Your objective: Scan the following material for the string "APARTMENT" and copy each line in which it appears.

(Given information begins)

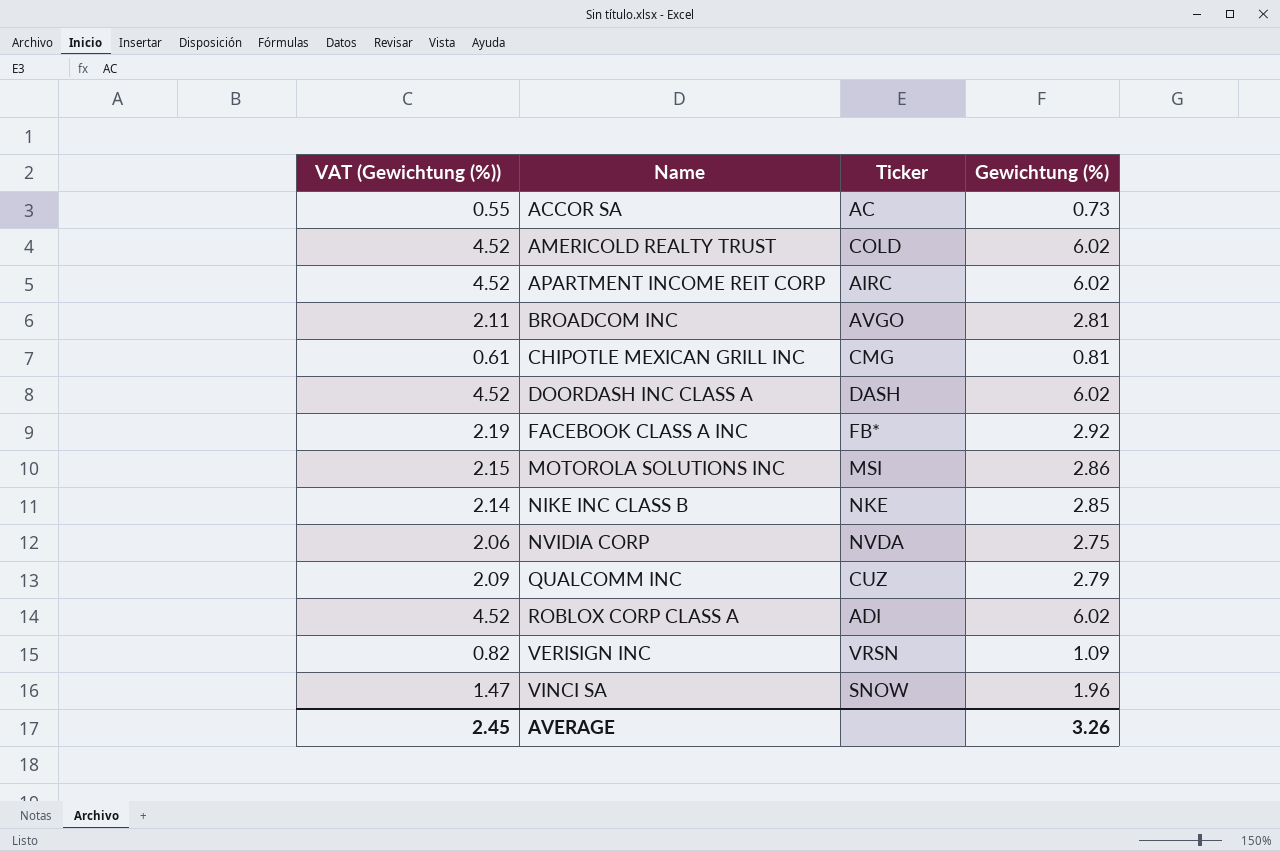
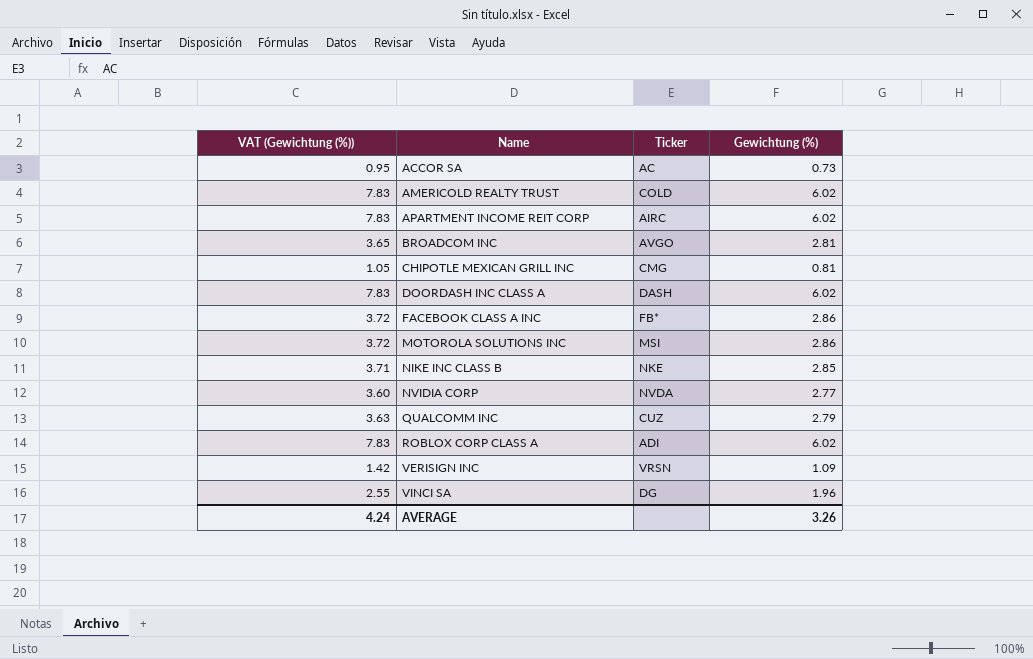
column VAT (Gewichtung (%)) | formula: [Gewichtung (%)] * 0.75 -> [Gewichtung (%)] * 1.3
FACEBOOK CLASS A INC | Gewichtung (%): 2.92 -> 2.86
NVIDIA CORP | Gewichtung (%): 2.75 -> 2.77
VINCI SA | Ticker: SNOW -> DG
AVERAGE | VAT (Gewichtung (%)): 2.45 -> 4.24

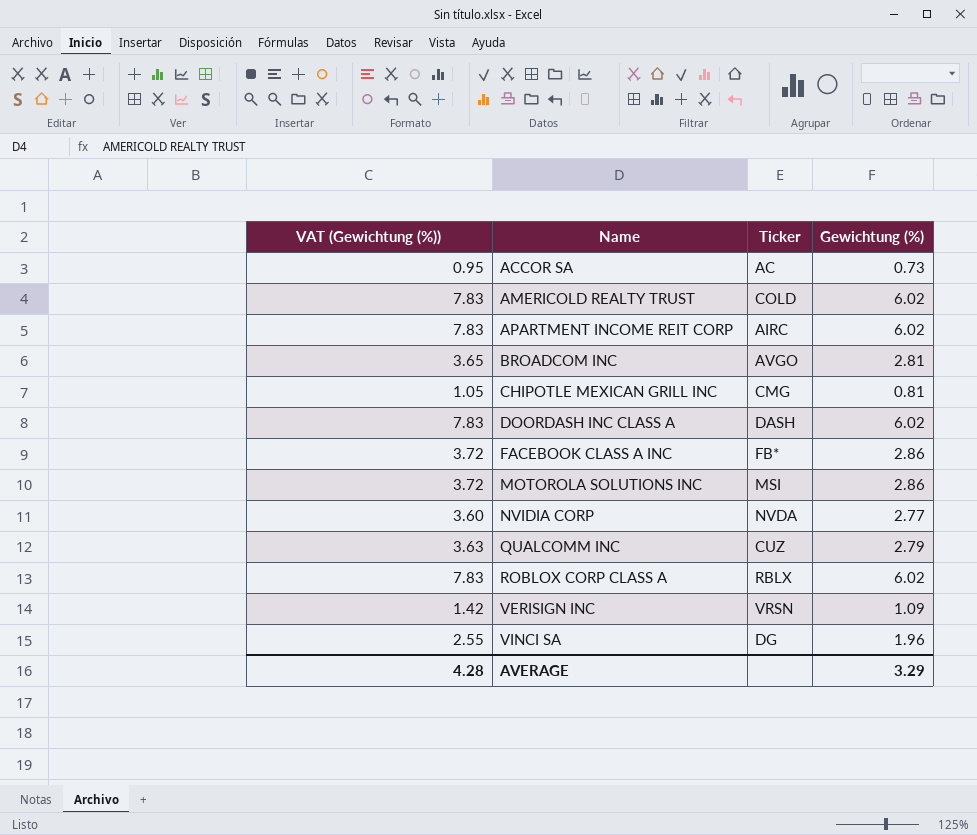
row NIKE INC CLASS B: 3.71 | NKE | 2.85 -> none
ROBLOX CORP CLASS A | Ticker: ADI -> RBLX
AVERAGE | VAT (Gewichtung (%)): 4.24 -> 4.28
AVERAGE | Gewichtung (%): 3.26 -> 3.29

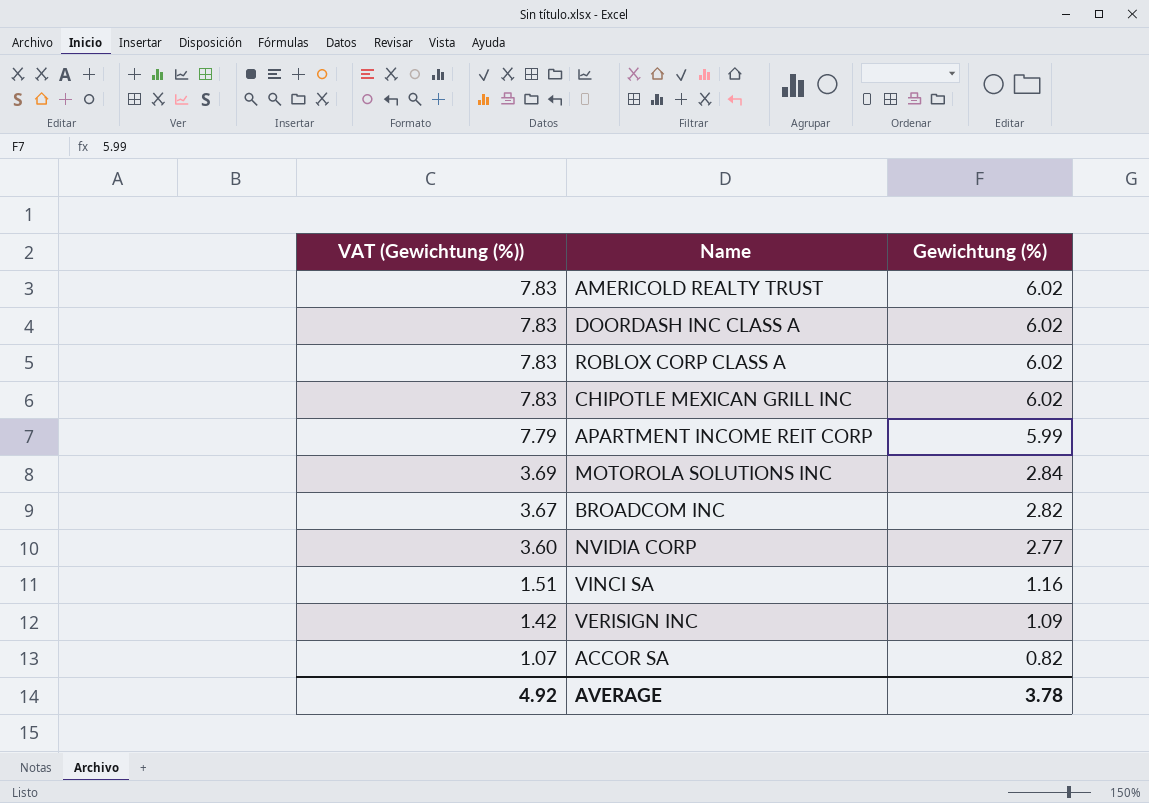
row order: Name ascending -> VAT (Gewichtung (%)) descending
column Ticker | position: 3 -> none
row FACEBOOK CLASS A INC: 3.72 | FB* | 2.86 -> none
row QUALCOMM INC: 3.63 | CUZ | 2.79 -> none
CHIPOTLE MEXICAN GRILL INC | VAT (Gewichtung (%)): 1.05 -> 7.83
CHIPOTLE MEXICAN GRILL INC | Gewichtung (%): 0.81 -> 6.02
APARTMENT INCOME REIT CORP | VAT (Gewichtung (%)): 7.83 -> 7.79
APARTMENT INCOME REIT CORP | Gewichtung (%): 6.02 -> 5.99
MOTOROLA SOLUTIONS INC | VAT (Gewichtung (%)): 3.72 -> 3.69
MOTOROLA SOLUTIONS INC | Gewichtung (%): 2.86 -> 2.84
BROADCOM INC | VAT (Gewichtung (%)): 3.65 -> 3.67
BROADCOM INC | Gewichtung (%): 2.81 -> 2.82
VINCI SA | VAT (Gewichtung (%)): 2.55 -> 1.51
VINCI SA | Gewichtung (%): 1.96 -> 1.16
ACCOR SA | VAT (Gewichtung (%)): 0.95 -> 1.07
ACCOR SA | Gewichtung (%): 0.73 -> 0.82
AVERAGE | VAT (Gewichtung (%)): 4.28 -> 4.92
AVERAGE | Gewichtung (%): 3.29 -> 3.78

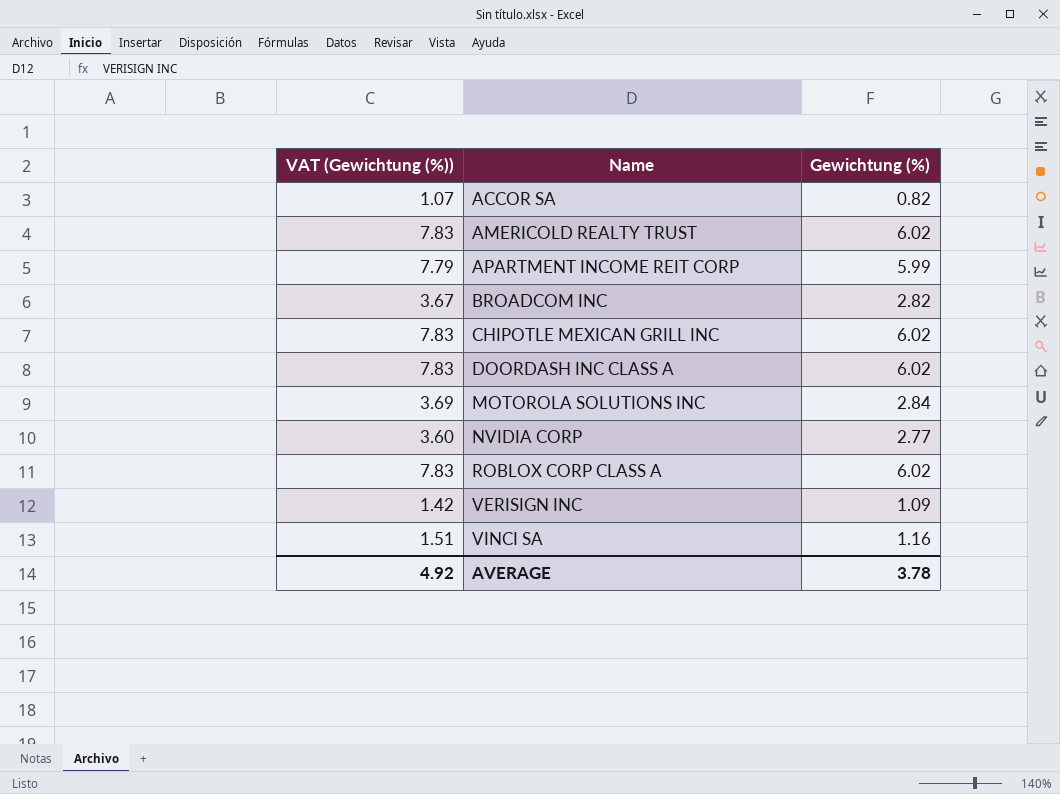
row order: VAT (Gewichtung (%)) descending -> Name ascending

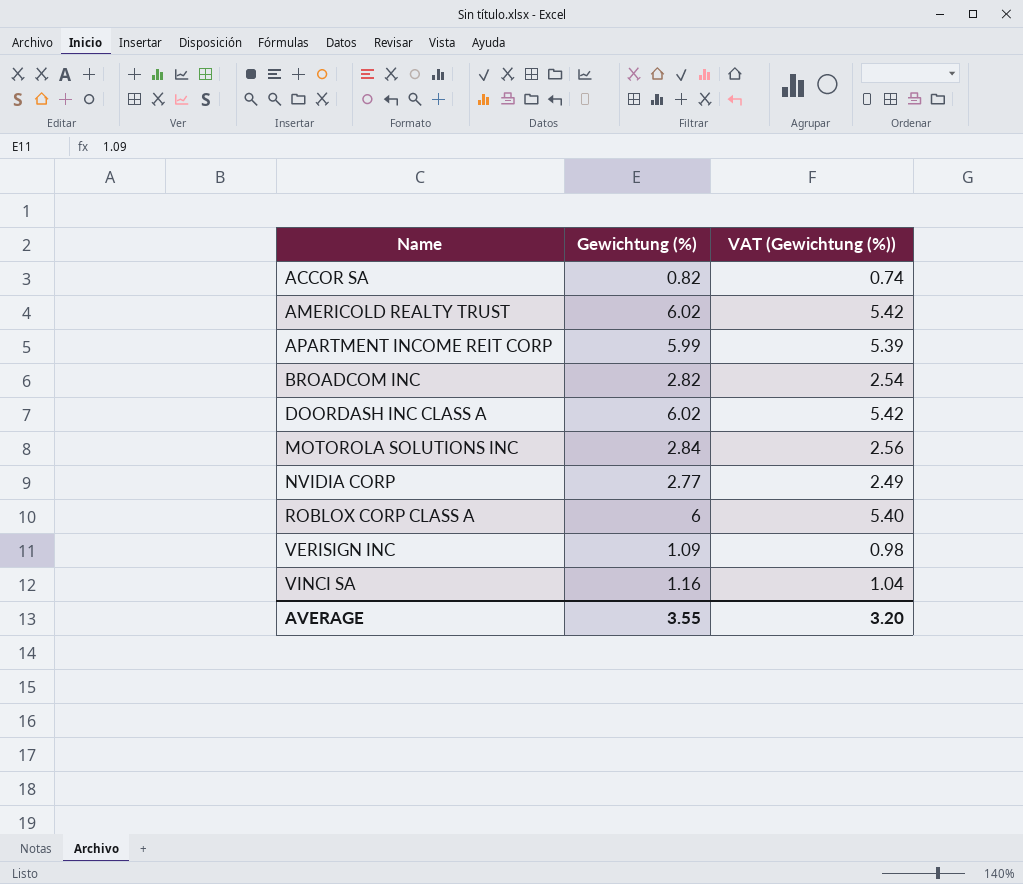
column VAT (Gewichtung (%)) | formula: [Gewichtung (%)] * 1.3 -> [Gewichtung (%)] * 0.9
column VAT (Gewichtung (%)) | position: 1 -> 3
row CHIPOTLE MEXICAN GRILL INC: 7.83 | 6.02 -> none
ROBLOX CORP CLASS A | Gewichtung (%): 6.02 -> 6
AVERAGE | Gewichtung (%): 3.78 -> 3.55
AVERAGE | VAT (Gewichtung (%)): 4.92 -> 3.20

(Given information ends)

Solved exercise:
APARTMENT INCOME REIT CORP | VAT (Gewichtung (%)): 7.83 -> 7.79
APARTMENT INCOME REIT CORP | Gewichtung (%): 6.02 -> 5.99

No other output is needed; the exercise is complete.